By Wided Khadraoui
This space is a modest attempt to help further cultivate, develop and engage with the art scene in Riyadh. It will be my regular compilation of the thoughtful, complex, beautiful and infuriating. This comes from a genuine spirit of inquiry.
Marwah Al Mugait’s short film, “Oudah” is the crux of the entire exhibition, Sigh. “Oudah” commands a viewer’s attention without relying on normal narrative devices. The video embodies the exhibition’s complex and multilayered exploration of reconciliation and healing.
The installation piece showcases sequences of an individual floating underwater; disconnection from the blurry footage forces the audience to examine the human body’s aesthetic dimensions.
The video, projected in a water tank set up in the empty and dimly lit gallery space provides a vaguely ominous context for the entire exhibition’s tone.
Raha Moharrak, the first Saudi woman to scale Mount Everest, is featured in the video. The womb-like sound track in the video installation helps fortify the exhibition’s almost foreboding tone. Moharrak is a metaphor for healing in the film; out of focus but still unavoidable. The atmospheric video appeals to the concept of the exhibition of exploration and healing.

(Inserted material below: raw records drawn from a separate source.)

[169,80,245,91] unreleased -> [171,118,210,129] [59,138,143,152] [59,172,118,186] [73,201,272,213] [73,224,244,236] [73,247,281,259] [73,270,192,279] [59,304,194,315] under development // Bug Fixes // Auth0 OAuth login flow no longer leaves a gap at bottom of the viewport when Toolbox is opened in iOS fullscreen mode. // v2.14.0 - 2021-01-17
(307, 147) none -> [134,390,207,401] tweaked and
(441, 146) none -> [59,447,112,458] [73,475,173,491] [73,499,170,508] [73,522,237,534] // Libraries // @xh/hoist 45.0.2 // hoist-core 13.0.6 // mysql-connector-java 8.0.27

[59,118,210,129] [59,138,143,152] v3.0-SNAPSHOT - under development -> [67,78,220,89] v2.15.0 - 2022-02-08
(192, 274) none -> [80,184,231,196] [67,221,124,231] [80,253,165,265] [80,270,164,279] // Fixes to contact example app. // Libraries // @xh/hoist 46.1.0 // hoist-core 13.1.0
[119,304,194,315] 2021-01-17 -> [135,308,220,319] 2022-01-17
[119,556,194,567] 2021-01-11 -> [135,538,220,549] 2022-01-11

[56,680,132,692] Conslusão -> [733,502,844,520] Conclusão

Al Mugait’s work is reminiscent of the Japanese artist, Tadasu Takamine, whose artwork Water Level and Organ Sound is currently on display in the Yokohama Museum of Art. Takamine’s work is notoriously strong with controversial statements. Al Mugait’s muted video installation utilizes the same medium in a more subtle way, to evocatively play with fragility, finding its potency in its starkness.
Stills of captured motions from “Oudah” make up another component of the exhibition. Eight acrylic prints of stills taken from the video are mounted on the wall. The prints highlight the element of obscurity in the video and further the concept of anonymity. “It will be ok, it will be ok;” with the human figure lifelessly floating in the water, the edges of the figure are murky, evoking an ephemeral sense of sentimentality.
Despite the technical complexity of the water tank piece, the mirror artwork, Secrets to God, in its overall simplicity is arguably the most dramatic piece. It takes over an entire gallery wall, measuring more than 300 centimeters across and 250 centimeters up. The mirror piece, whose embodiment of self-reflection is both blasé as well as confronting, is stupefying in its enormous scale.
The art pieces are organized sparsely, taking advantage of the gallery’s white space to force the viewer’s full concentration. Also dispersed throughout the gallery is inclusion of the artist’s own poetic texts, which also act as exhibited objects. It is Al Mugait’s straddling of not only two worlds but also two different modes of communicating: verbal and visual. The poetic texts are a superfluous diversion but the exposed vulnerability is an appreciated element to the overall exhibition. Experimental and avant-garde art in the Middle East is still relatively new and Sigh is a contemporary manifestation of the art form.